Suggestions for Improvement

💡 Enhance Discussion on Bridging the Gap to Clinical Implementation and Future Research
The critical analysis effectively highlights challenges like model complexity and interpretability. Expanding this to discuss actionable strategies or specific research avenues needed to bridge the gap between high-performing ML models and their practical, routine adoption in clinical settings would be a high-impact addition. This involves not just technical solutions (e.g., XAI advancements) but also organizational, ethical, and workflow integration considerations, which are pertinent to a Discussion section aiming to translate research findings into real-world impact and guide future work.

"The complexity of neural network and ensemble models may make them less practical for immediate use in clinical settings. Although neural networks provide high accuracy (as previously mentioned in [29]), their “black-box” nature may challenge interpretations, which is a key factor in healthcare decision making." (Page 16)

Implementation: Add a paragraph discussing potential pathways to overcome implementation hurdles. This could include: (1) advocating for research into more inherently interpretable yet powerful models suitable for clinical decision support, (2) suggesting the development of standardized evaluation frameworks that include clinical utility and ease-of-integration metrics alongside technical performance, (3) emphasizing pilot studies focusing on integration into hospital IT systems and clinical workflows, and (4) highlighting the role of multidisciplinary teams (clinicians, data scientists, IT specialists, ethicists) in co-designing and deploying these systems responsibly.
💡 Clarify the Scope of "Best-Performing Algorithm in This Study"
The statement 'the analysis determined that the neural network algorithm is the best-performing algorithm in this study on the datasets tested' on page 17 could be slightly ambiguous. Clarifying whether 'this study' refers to the current literature review's overall synthesis of findings across multiple papers, or if it's emphasizing a conclusion drawn from a particularly strong primary study cited within the review, would enhance precision. This is a low-impact suggestion for improved clarity in the Discussion's concluding remarks.

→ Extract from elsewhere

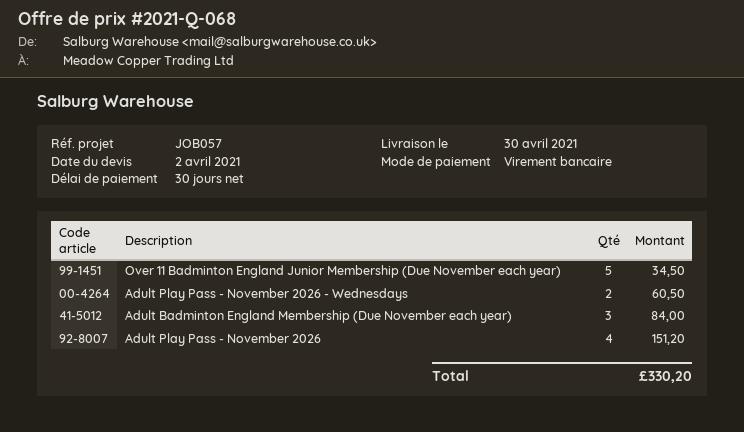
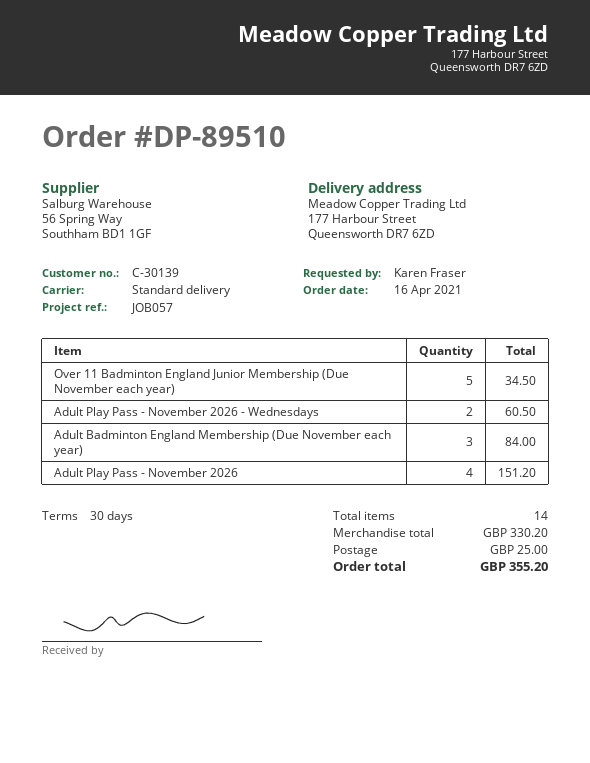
shipping: none -> 25.00
total: 330.20 -> 355.20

"As a result, the analysis determined that the neural network algorithm is the best-performing algorithm in this study on the datasets tested." (Page 17)

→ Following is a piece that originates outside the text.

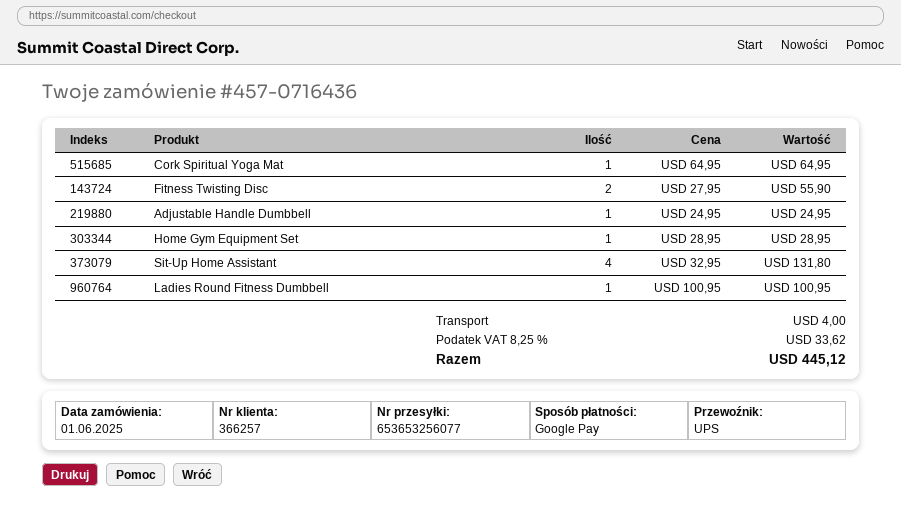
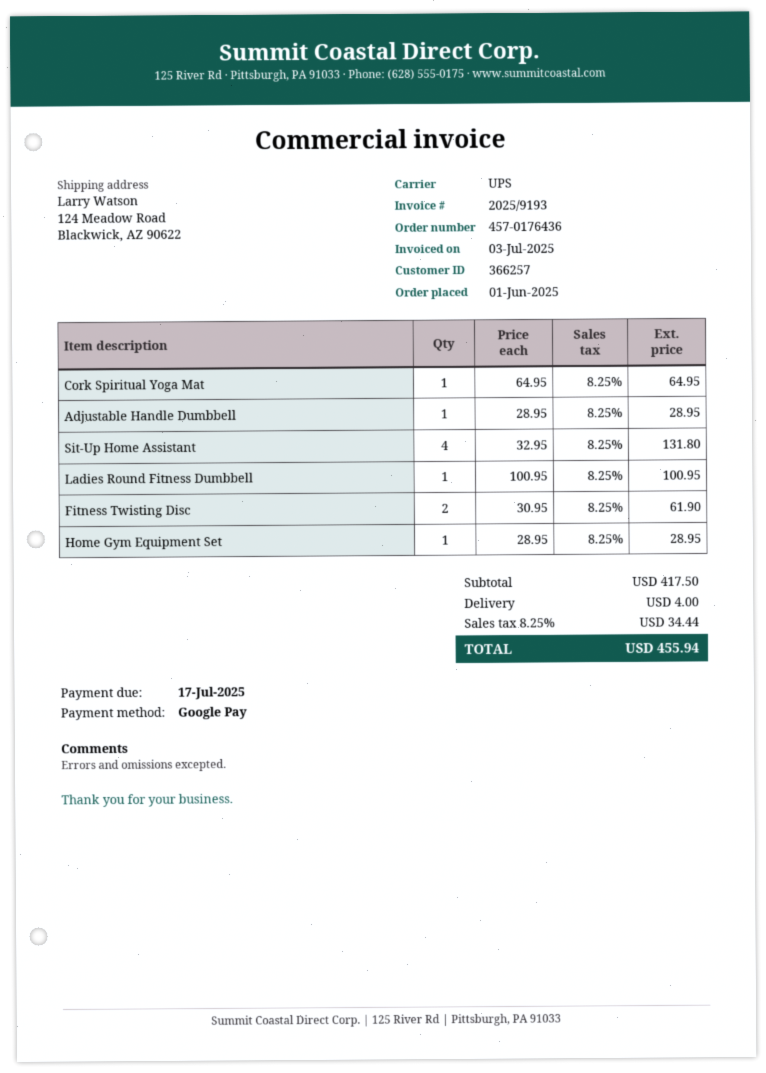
order number: 457-0716436 -> 457-0176436
Fitness Twisting Disc: 2 x 27.95 = 55.90 -> 2 x 30.95 = 61.90
Adjustable Handle Dumbbell: 1 x 24.95 = 24.95 -> 1 x 28.95 = 28.95
tax: 8.25% = 33.62 -> 8.25% = 34.44
total: 445.12 -> 455.94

Implementation: Rephrase for enhanced clarity. For example: 'As a result, our synthesis of the analyzed literature suggests that the neural network algorithm frequently emerged as a top-performing approach across the various datasets and contexts examined in the reviewed studies.' Or, if highlighting a specific study's conclusion that strongly supports this, ensure that study is explicitly tied to the assertion in that sentence.
💡 Improve Integration of Table 4 with Initial Algorithm Comparison
The Discussion section introduces Table 4 ('Best-performing algorithms') when beginning to rank methods. While the table is useful, its relationship to the initial, more detailed breakdown of algorithm categories (Regression Models, Neural Networks, etc.) on page 15 could be signposted earlier. A brief mention of Table 4 as a summary of top performers when these categories are first introduced might help orient the reader more effectively. This is a low-impact suggestion focused on improving the structural flow and integration of tabular information within the narrative of the Discussion.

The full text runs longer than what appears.